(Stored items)

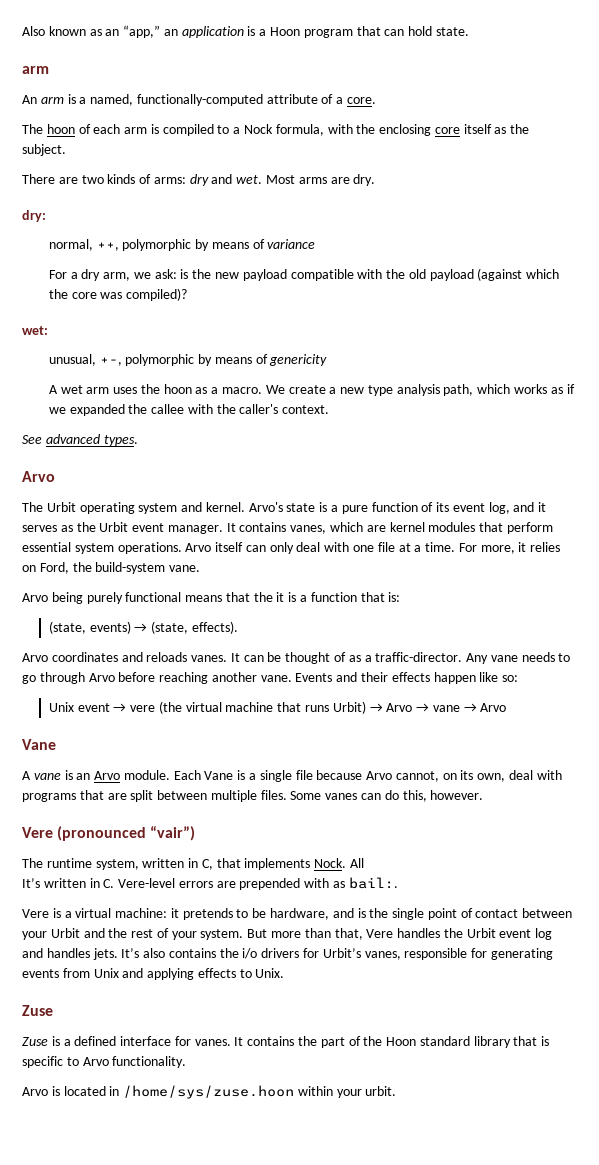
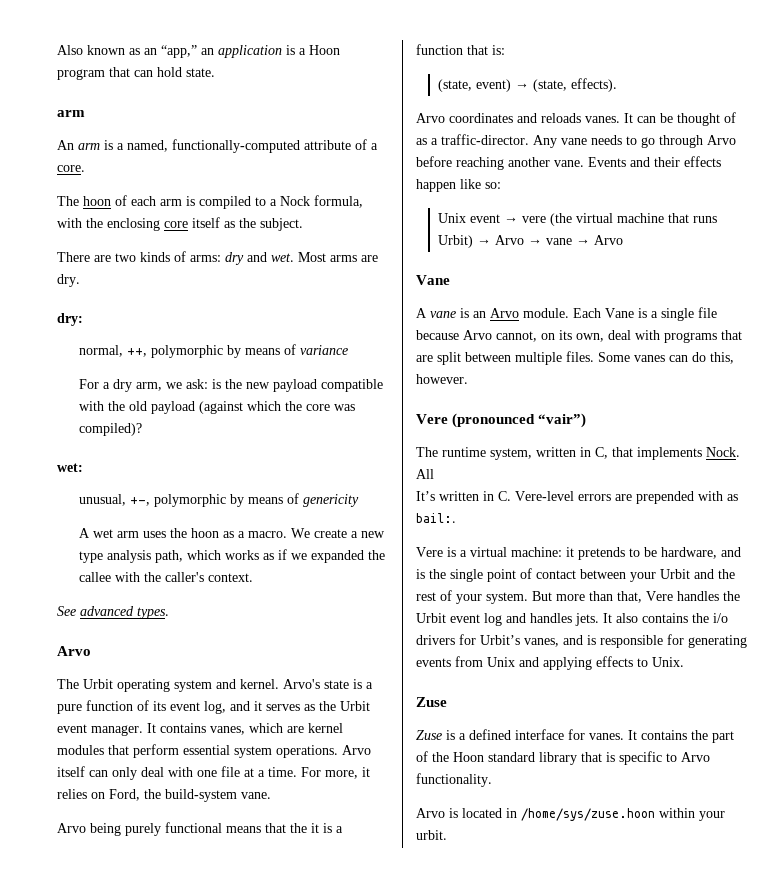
[89,621,131,634] events) -> [475,79,511,92] event)
[121,948,140,958] It’s -> [603,613,612,623] It
(401, 955) none -> [563,635,596,645] and is

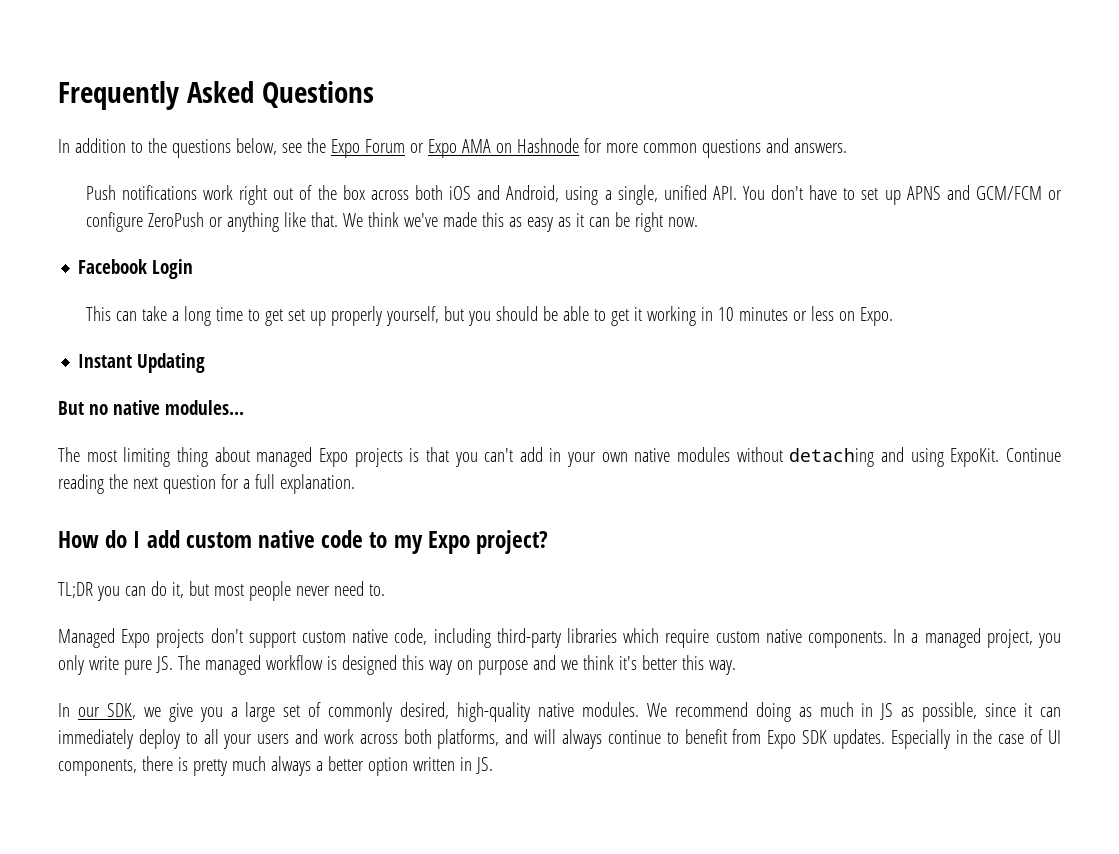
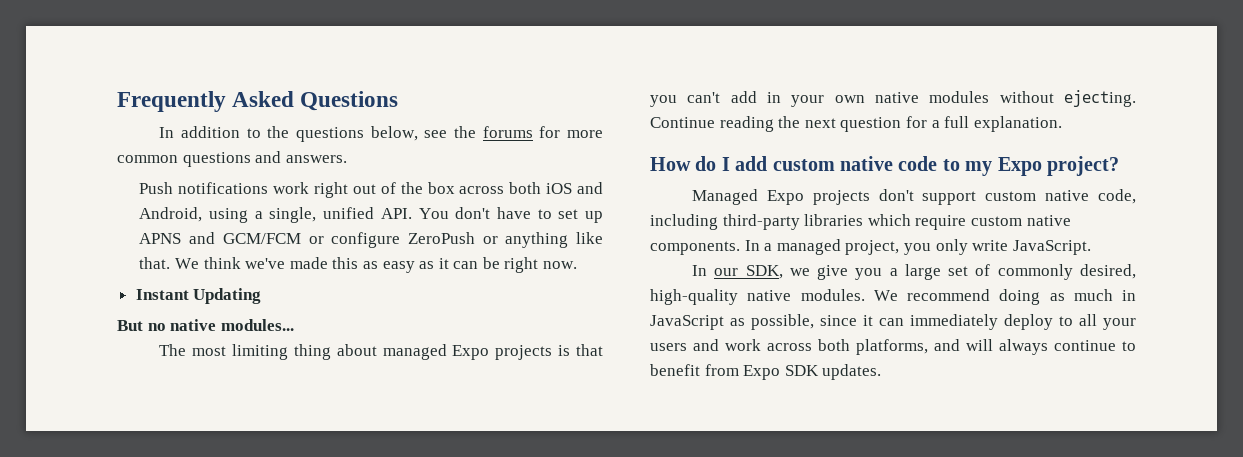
[330,138,579,158] Expo Forum or Expo AMA on Hashnode -> [482,126,533,138] forums
[78,259,194,279] [85,306,893,326] // Facebook Login // This can take a long time to get set up properly yourself, but you should be able to get it working in 10 minutes or less on Expo. -> (578, 265) none
[789,447,1000,467] detaching and using ExpoKit. -> [1064,90,1136,107] ejecting.
[58,581,385,601] // TL;DR you can do it, but most people never need to. -> (1119, 166) none
[123,655,736,675] pure JS. The managed workflow is designed this way on purpose and we think it's better this way. -> [1012,240,1091,255] JavaScript.
[880,703,894,720] JS -> [650,315,724,330] JavaScript
[890,729,1061,749] [58,756,493,776] Especially in the case of UI components, there is pretty much always a better option written in JS. -> (882, 372) none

• **TASK REQUIREMENTS**: Both the line above containing "[121,948,140,958] It’s ->" and the line containing "[330,138,579,158] Expo Forum" belong in the copy, along with every line between them; print these exactly and omit the pictures.

• **RESULT FOR THIS EXERCISE**:
[121,948,140,958] It’s -> [603,613,612,623] It
(401, 955) none -> [563,635,596,645] and is

[330,138,579,158] Expo Forum or Expo AMA on Hashnode -> [482,126,533,138] forums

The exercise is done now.